Ведь если внефизический, сверхъественный фактор существует, то вычерчивание объективной картины работы ЦНС — пустая трата времени.
Почему?
Потому, что по самой своей природе этот «фактор» должен иметь возможность воздействовать на все в мироздании. В том числе на сознание и мышление человека.
Но в таком случае условные и безусловные рефлексы превращаются в побрякушки, которыми «кто-то» может начать жонглировать по своему капризу. Добавим, что этот «кто-то» неизвестен, а цели его неведомы.
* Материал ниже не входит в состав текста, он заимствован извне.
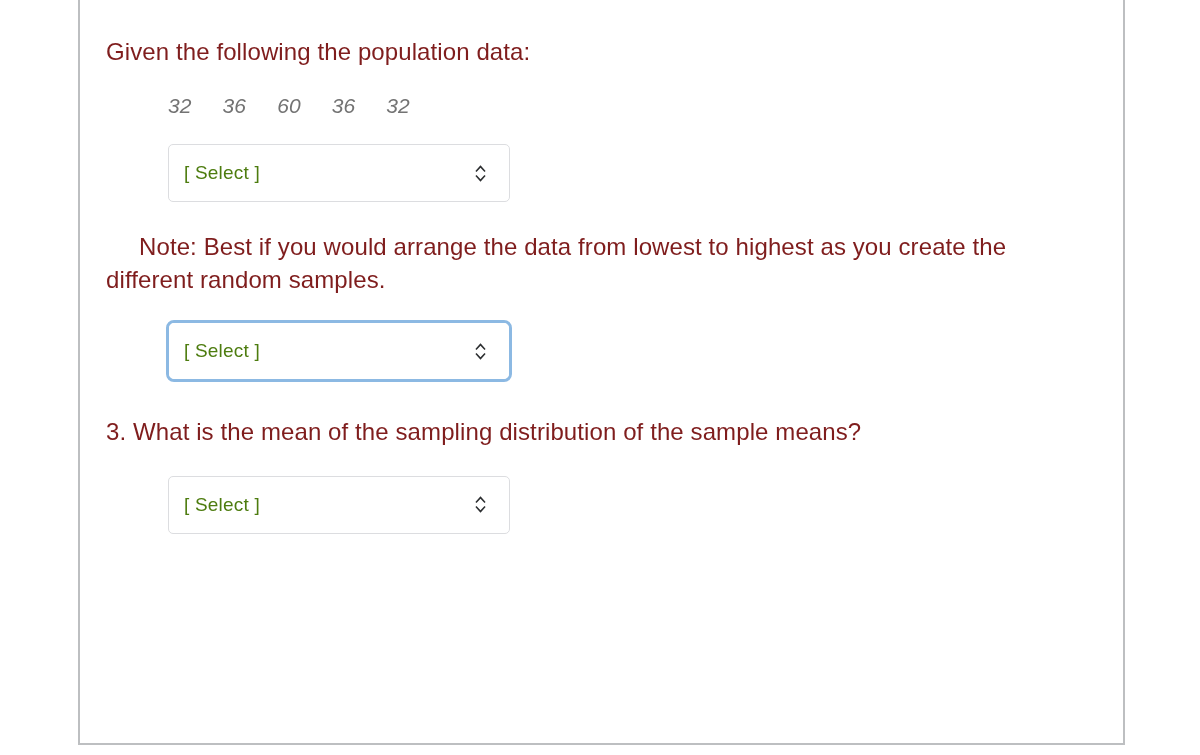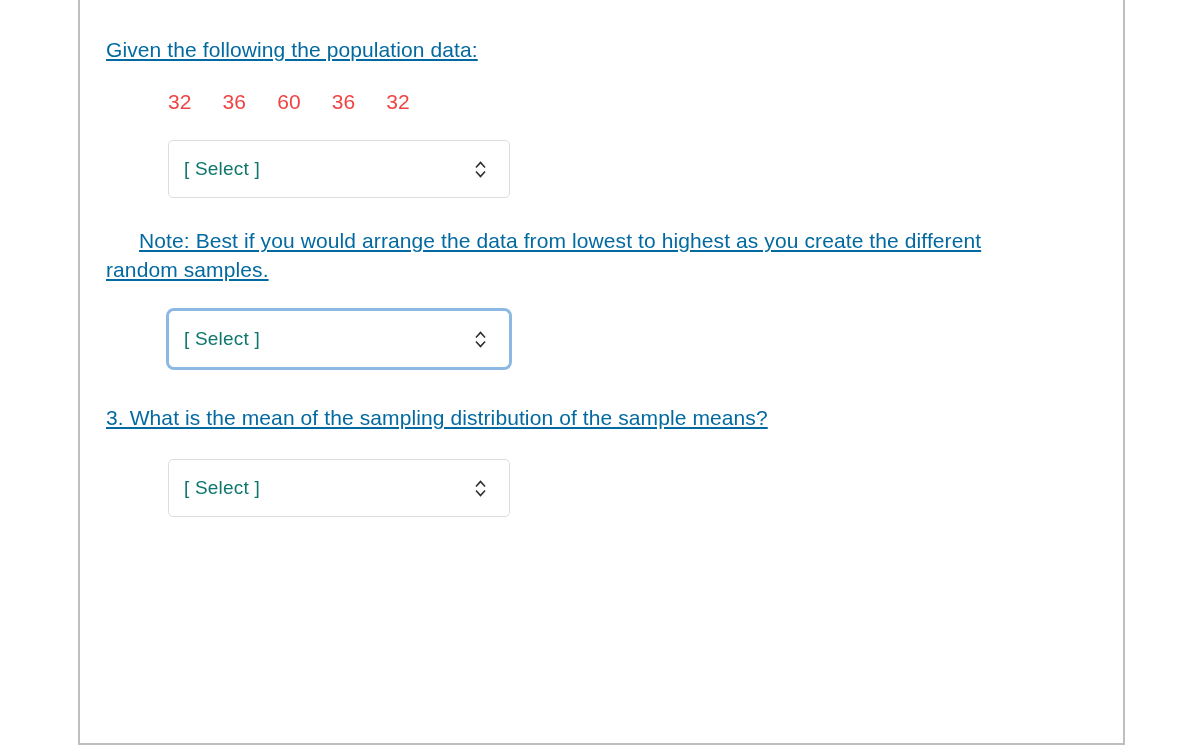"Given the following the population" .prompt-line { color: #0369a1 -> #7f1d1d; font-size: 21px -> 24px; text-decoration: underline -> none }
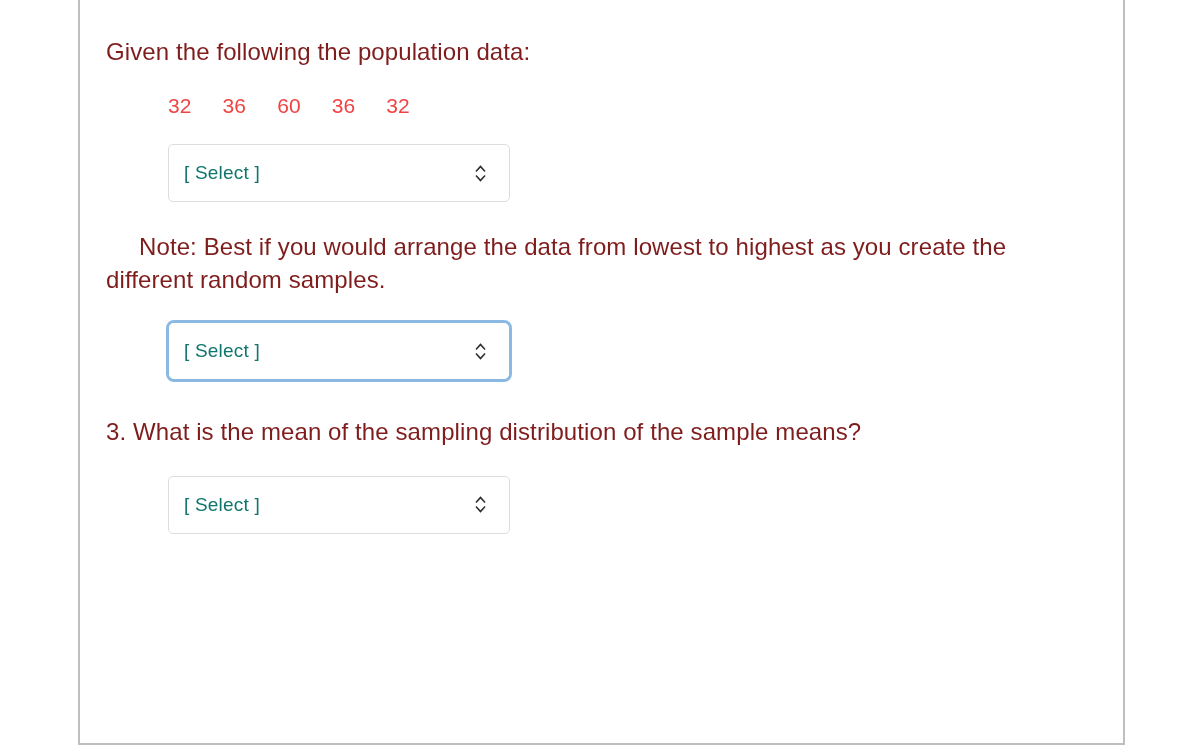"32" #population-data { color: #ef4444 -> #737373; font-style: none -> italic }
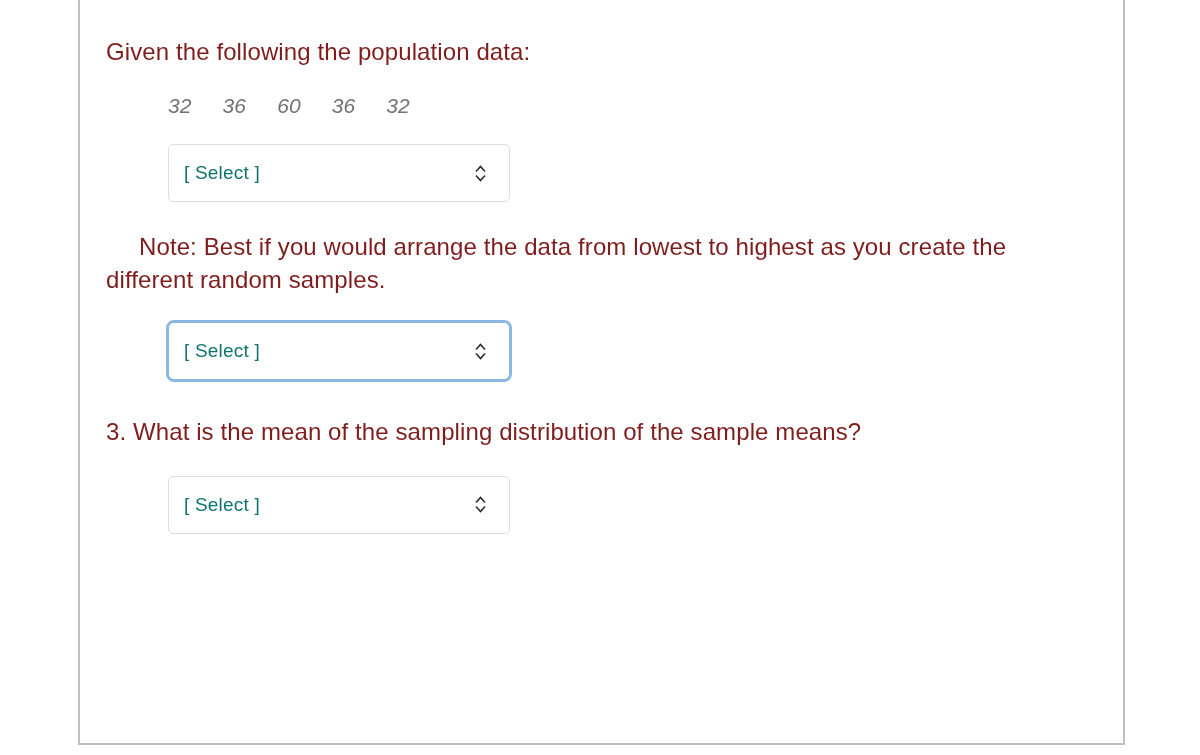"[ Select ]" .select-value { color: #0f766e -> #4d7c0f }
Признание внефизической основы мира превращает работу мозга в простое биологическое обслуживание принципиально непостижимого процесса. А ученому остается жалкая роль путевого обходчика, обреченного следить за функционированием системы, у которой есть загадочный, всесильный хозяин.
Отметим еще раз, что убежденность в наличии такого «хозяина» является фундаментом всей культуры homo.
Как мы уже знаем, у «хозяина» множество имен, лиц и нарядов. Каждая религия наряжает и причесывает его по моде своей эпохи.
А вот метафизика оставляет его безымянным и совершенно голым.
Впрочем, эта нагота не предполагает наличия животика или пениса. Вселенская плоть «хозяина» сделана из созвездий, туманностей и арий.
В таком виде он не только выигрывает в изяществе, но и легче интегрируется в культуру любого века. Исчезает необходимость снабжать его пейсами Христа или перьями Кельцаткоатля.
Нравится нам это или нет, но определить, где заканчивается метафизика и начинается культура, категорически невозможно.
По сути, метафизика и культура — это две стороны одной монеты. Они неразделимы. Принимающий догматы культуры через них вольно или невольно принимает и загадочного «хозяина».
В обывательском представлении именно этот хозяин — подлинный автор симфоний и поэм. И только он делает одного Моцартом, а другого оставляет безвестным «клавишником».
Он автор (или по крайней мере, соавтор) всего того, что номинируется, как «гениальность».
Именно через это понятие человек подпитывается верой в наличие некой внефизической силы, управляющей миром. Наличие Баха или Байрона, их необыкновенная, с точки зрения homo «одаренность» становится доказательством «бога» более могущественным и убедительным, чем любые сочинения Августина или тексты евангелий.
Ведь если есть необъясняемые наукой явления, а к таким относится «гениальность», то возникают весьма и весьма обоснованные сомнения в точности научной картины мира.
Руками Наполеона или Да Винчи бог вцепляется мертвой хваткой в одеяло мироздания и тянет его на себя.
Атеисты страшатся этой темы и обходят ее так же аккуратно, как «нейротеологи» теорию условных рефлексов.
Конечно, можно и дальше делать вид, что такой проблемы не существует или «забывать» о ней, чтобы она не мешала вычерчивать красивые материалистические теории.
Но в любой самой стройной теории любой Бетховен легко протыкает дыру своим «гениальным» пальцем.
Очень важно понимать, что культура и наука не просто некие разновекторные явления.
Нет.
Они обречены вечно враждовать, нанося друг другу увечья.
Культура утверждает величие, непостижимость и уникальность человека.
А наука доказывает его ничтожность, изучаемость и банальность. (Чаще всего это происходит невольно, но все же происходит).
Конфликт здесь неизбежен, так как реалистическая картина не имеет ничего общего с лестным мифом, который крепко укоренен через культуру.
Основная проблема заключается в том, что культуре бог необходим. Культура — это главный бастион бога. (Он неприступен, в отличии от церкви, которую нескольким поколениям вольнодумцев удалось превратить в мумию.)
Идти в лобовую атаку на этот бастион бессмысленно. (Такие попытки уже предпринимались, но всегда выглядели очень забавно.)
Именно через культуру метафизическая идея становится сверхвлиятельной и подчиняет себе любое мировоззрение.
(Отметим, что при этом аннулируются примитивные признаки богопочитания в виде поцелуев рук жрецам или тому подобных нелепостей. Исчезает необходимость в поиске вульгарных чудес.)
Главным «чудом» мира становится «гениальность» и тесно связанная с ней уникальность личности, которую каждый homo обязательно распространяет и на свою персону.
А не имеющее никакого рационального объяснения неравенство «по одаренности» ломает любые физиологические выкладки Бюхнера — Малешотта — Фогта-Бернара-Павлова.
Поэты, живописцы, композиторы становятся архангелами метафизического начала. Огненные мечи их поэм и симфоний кажущейся необъяснимостью своего происхождения легко рубят «в лапшу» любого естественника.
Уберите бога и вы обрушите сразу всю убежденность человека в своей исключительности.
Уберите исключительность «личности» и вы сможете легко обрушить бога.